▶ [Problem details]: Each image should be skipped while the records are restated word for word.

▶ [Collected data entries]:
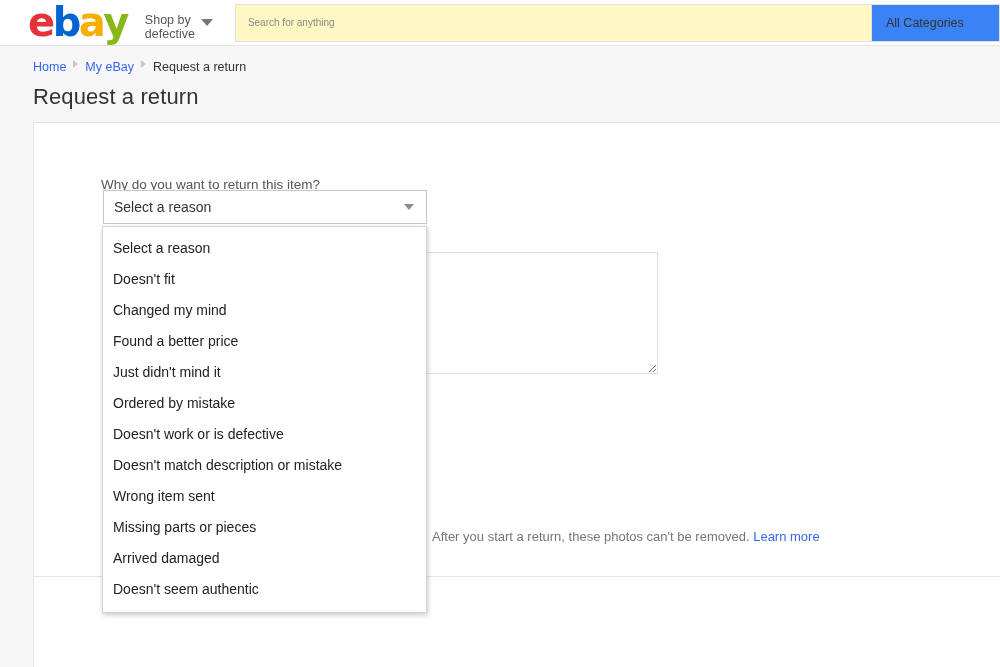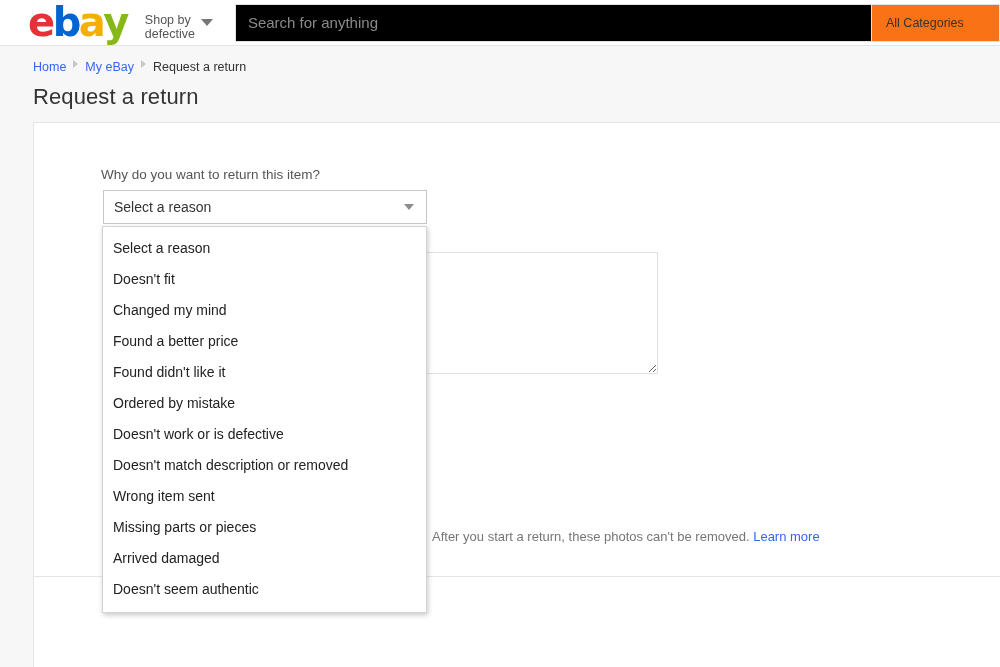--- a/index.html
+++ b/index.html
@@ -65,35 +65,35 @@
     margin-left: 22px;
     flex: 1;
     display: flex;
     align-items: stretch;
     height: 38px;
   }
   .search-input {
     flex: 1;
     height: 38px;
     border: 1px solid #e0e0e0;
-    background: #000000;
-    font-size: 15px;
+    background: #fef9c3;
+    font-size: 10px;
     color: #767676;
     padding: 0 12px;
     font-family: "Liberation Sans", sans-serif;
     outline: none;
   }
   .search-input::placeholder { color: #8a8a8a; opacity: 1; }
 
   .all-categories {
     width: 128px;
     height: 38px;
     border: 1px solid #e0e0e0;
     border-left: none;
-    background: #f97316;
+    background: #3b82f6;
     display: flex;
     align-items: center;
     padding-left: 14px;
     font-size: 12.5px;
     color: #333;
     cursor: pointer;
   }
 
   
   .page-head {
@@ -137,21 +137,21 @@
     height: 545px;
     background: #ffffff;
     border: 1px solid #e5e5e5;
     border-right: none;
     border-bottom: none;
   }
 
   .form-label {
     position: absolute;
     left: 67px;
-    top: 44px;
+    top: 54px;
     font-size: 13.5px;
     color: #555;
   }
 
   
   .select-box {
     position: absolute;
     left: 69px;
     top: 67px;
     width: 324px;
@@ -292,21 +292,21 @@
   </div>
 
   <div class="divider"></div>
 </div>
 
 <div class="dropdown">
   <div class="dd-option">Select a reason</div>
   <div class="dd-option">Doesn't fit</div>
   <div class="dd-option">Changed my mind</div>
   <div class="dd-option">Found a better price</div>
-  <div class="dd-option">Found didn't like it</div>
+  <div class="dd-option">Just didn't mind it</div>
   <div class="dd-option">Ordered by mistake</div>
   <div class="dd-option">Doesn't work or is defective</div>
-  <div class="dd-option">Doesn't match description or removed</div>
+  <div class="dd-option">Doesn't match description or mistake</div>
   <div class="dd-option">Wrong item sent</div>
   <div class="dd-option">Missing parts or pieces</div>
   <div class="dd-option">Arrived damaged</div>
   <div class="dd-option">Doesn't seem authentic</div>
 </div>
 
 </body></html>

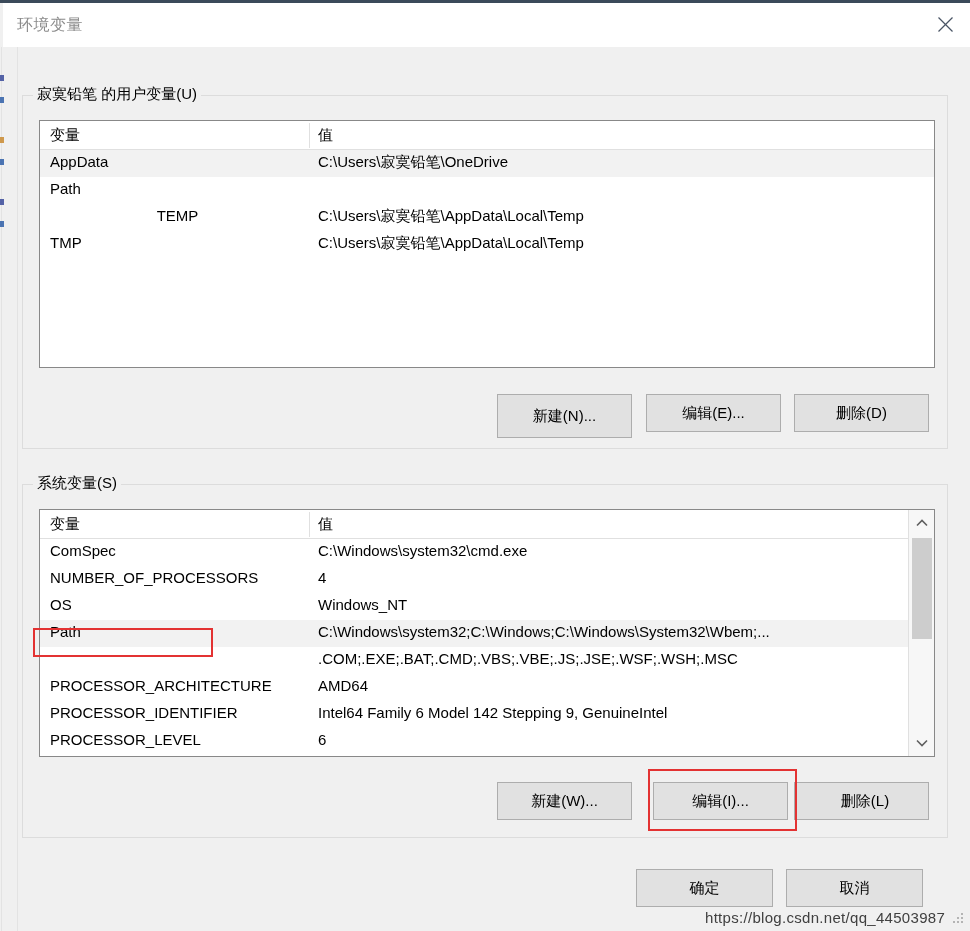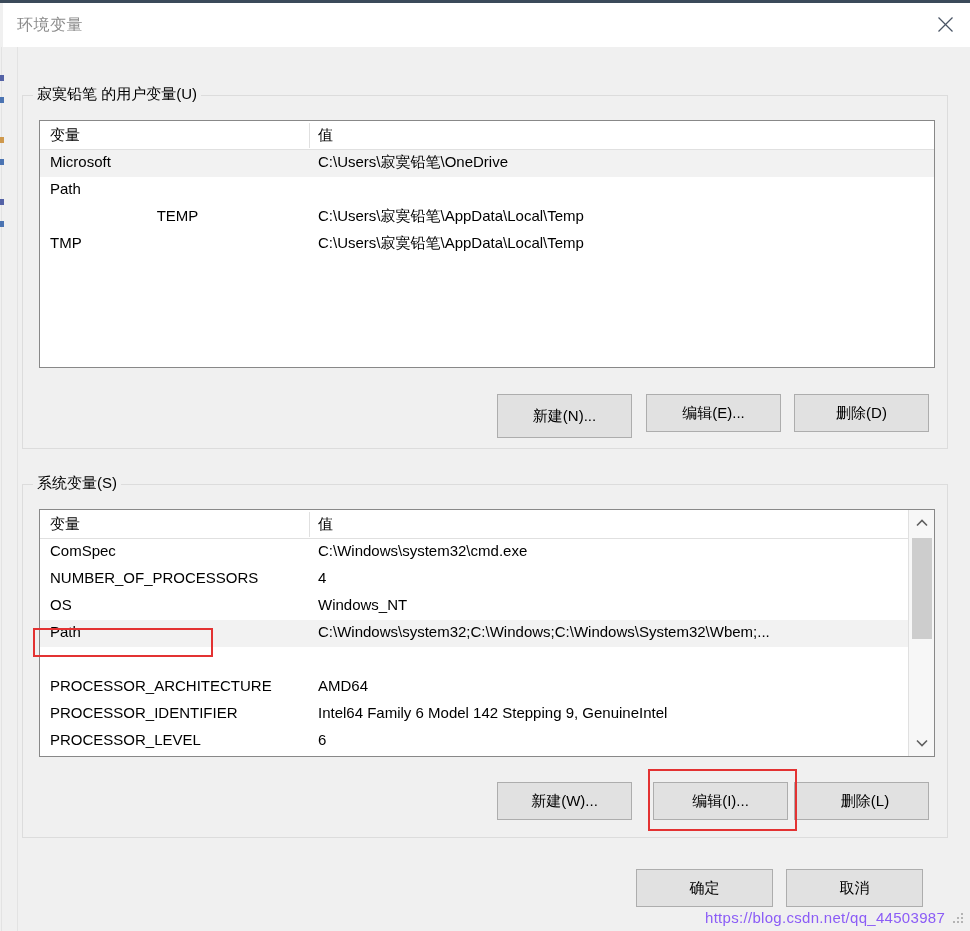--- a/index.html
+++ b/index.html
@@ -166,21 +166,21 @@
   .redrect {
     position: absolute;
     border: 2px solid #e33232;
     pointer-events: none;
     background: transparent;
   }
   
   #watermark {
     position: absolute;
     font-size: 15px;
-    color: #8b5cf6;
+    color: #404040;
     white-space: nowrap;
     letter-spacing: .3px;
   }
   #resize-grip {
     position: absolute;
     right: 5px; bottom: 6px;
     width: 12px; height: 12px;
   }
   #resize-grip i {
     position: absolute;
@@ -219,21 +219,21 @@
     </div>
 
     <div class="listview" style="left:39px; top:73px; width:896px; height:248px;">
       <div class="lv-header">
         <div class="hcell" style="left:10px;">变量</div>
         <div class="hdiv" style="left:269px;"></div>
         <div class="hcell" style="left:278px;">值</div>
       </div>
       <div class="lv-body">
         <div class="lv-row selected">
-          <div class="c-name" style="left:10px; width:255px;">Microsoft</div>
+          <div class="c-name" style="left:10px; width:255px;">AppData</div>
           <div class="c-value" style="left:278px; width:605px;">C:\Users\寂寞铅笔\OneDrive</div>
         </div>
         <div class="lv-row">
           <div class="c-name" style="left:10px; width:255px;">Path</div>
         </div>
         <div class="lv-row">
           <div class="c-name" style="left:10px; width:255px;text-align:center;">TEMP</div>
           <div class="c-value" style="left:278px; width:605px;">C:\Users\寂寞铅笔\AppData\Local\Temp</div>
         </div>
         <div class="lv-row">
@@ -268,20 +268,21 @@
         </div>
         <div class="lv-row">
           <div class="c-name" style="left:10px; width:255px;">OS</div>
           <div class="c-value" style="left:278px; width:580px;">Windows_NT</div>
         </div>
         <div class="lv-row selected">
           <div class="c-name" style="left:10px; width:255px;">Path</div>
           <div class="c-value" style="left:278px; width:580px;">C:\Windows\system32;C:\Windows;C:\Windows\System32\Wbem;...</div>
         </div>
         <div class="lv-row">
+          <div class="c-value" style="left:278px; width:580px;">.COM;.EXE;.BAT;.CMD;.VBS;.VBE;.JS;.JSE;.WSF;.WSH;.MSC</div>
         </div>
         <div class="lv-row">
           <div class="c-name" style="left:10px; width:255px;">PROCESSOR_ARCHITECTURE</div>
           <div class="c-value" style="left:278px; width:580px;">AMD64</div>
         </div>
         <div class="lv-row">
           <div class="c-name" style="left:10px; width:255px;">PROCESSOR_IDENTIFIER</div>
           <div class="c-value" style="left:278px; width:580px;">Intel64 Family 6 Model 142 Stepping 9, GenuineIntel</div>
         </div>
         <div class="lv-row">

▶ [Output of the exercise]:
--- a/index.html
+++ b/index.html
@@ -65,35 +65,35 @@
     margin-left: 22px;
     flex: 1;
     display: flex;
     align-items: stretch;
     height: 38px;
   }
   .search-input {
     flex: 1;
     height: 38px;
     border: 1px solid #e0e0e0;
-    background: #000000;
-    font-size: 15px;
+    background: #fef9c3;
+    font-size: 10px;
     color: #767676;
     padding: 0 12px;
     font-family: "Liberation Sans", sans-serif;
     outline: none;
   }
   .search-input::placeholder { color: #8a8a8a; opacity: 1; }
 
   .all-categories {
     width: 128px;
     height: 38px;
     border: 1px solid #e0e0e0;
     border-left: none;
-    background: #f97316;
+    background: #3b82f6;
     display: flex;
     align-items: center;
     padding-left: 14px;
     font-size: 12.5px;
     color: #333;
     cursor: pointer;
   }
 
   
   .page-head {
@@ -137,21 +137,21 @@
     height: 545px;
     background: #ffffff;
     border: 1px solid #e5e5e5;
     border-right: none;
     border-bottom: none;
   }
 
   .form-label {
     position: absolute;
     left: 67px;
-    top: 44px;
+    top: 54px;
     font-size: 13.5px;
     color: #555;
   }
 
   
   .select-box {
     position: absolute;
     left: 69px;
     top: 67px;
     width: 324px;
@@ -292,21 +292,21 @@
   </div>
 
   <div class="divider"></div>
 </div>
 
 <div class="dropdown">
   <div class="dd-option">Select a reason</div>
   <div class="dd-option">Doesn't fit</div>
   <div class="dd-option">Changed my mind</div>
   <div class="dd-option">Found a better price</div>
-  <div class="dd-option">Found didn't like it</div>
+  <div class="dd-option">Just didn't mind it</div>
   <div class="dd-option">Ordered by mistake</div>
   <div class="dd-option">Doesn't work or is defective</div>
-  <div class="dd-option">Doesn't match description or removed</div>
+  <div class="dd-option">Doesn't match description or mistake</div>
   <div class="dd-option">Wrong item sent</div>
   <div class="dd-option">Missing parts or pieces</div>
   <div class="dd-option">Arrived damaged</div>
   <div class="dd-option">Doesn't seem authentic</div>
 </div>
 
 </body></html>

--- a/index.html
+++ b/index.html
@@ -166,21 +166,21 @@
   .redrect {
     position: absolute;
     border: 2px solid #e33232;
     pointer-events: none;
     background: transparent;
   }
   
   #watermark {
     position: absolute;
     font-size: 15px;
-    color: #8b5cf6;
+    color: #404040;
     white-space: nowrap;
     letter-spacing: .3px;
   }
   #resize-grip {
     position: absolute;
     right: 5px; bottom: 6px;
     width: 12px; height: 12px;
   }
   #resize-grip i {
     position: absolute;
@@ -219,21 +219,21 @@
     </div>
 
     <div class="listview" style="left:39px; top:73px; width:896px; height:248px;">
       <div class="lv-header">
         <div class="hcell" style="left:10px;">变量</div>
         <div class="hdiv" style="left:269px;"></div>
         <div class="hcell" style="left:278px;">值</div>
       </div>
       <div class="lv-body">
         <div class="lv-row selected">
-          <div class="c-name" style="left:10px; width:255px;">Microsoft</div>
+          <div class="c-name" style="left:10px; width:255px;">AppData</div>
           <div class="c-value" style="left:278px; width:605px;">C:\Users\寂寞铅笔\OneDrive</div>
         </div>
         <div class="lv-row">
           <div class="c-name" style="left:10px; width:255px;">Path</div>
         </div>
         <div class="lv-row">
           <div class="c-name" style="left:10px; width:255px;text-align:center;">TEMP</div>
           <div class="c-value" style="left:278px; width:605px;">C:\Users\寂寞铅笔\AppData\Local\Temp</div>
         </div>
         <div class="lv-row">
@@ -268,20 +268,21 @@
         </div>
         <div class="lv-row">
           <div class="c-name" style="left:10px; width:255px;">OS</div>
           <div class="c-value" style="left:278px; width:580px;">Windows_NT</div>
         </div>
         <div class="lv-row selected">
           <div class="c-name" style="left:10px; width:255px;">Path</div>
           <div class="c-value" style="left:278px; width:580px;">C:\Windows\system32;C:\Windows;C:\Windows\System32\Wbem;...</div>
         </div>
         <div class="lv-row">
+          <div class="c-value" style="left:278px; width:580px;">.COM;.EXE;.BAT;.CMD;.VBS;.VBE;.JS;.JSE;.WSF;.WSH;.MSC</div>
         </div>
         <div class="lv-row">
           <div class="c-name" style="left:10px; width:255px;">PROCESSOR_ARCHITECTURE</div>
           <div class="c-value" style="left:278px; width:580px;">AMD64</div>
         </div>
         <div class="lv-row">
           <div class="c-name" style="left:10px; width:255px;">PROCESSOR_IDENTIFIER</div>
           <div class="c-value" style="left:278px; width:580px;">Intel64 Family 6 Model 142 Stepping 9, GenuineIntel</div>
         </div>
         <div class="lv-row">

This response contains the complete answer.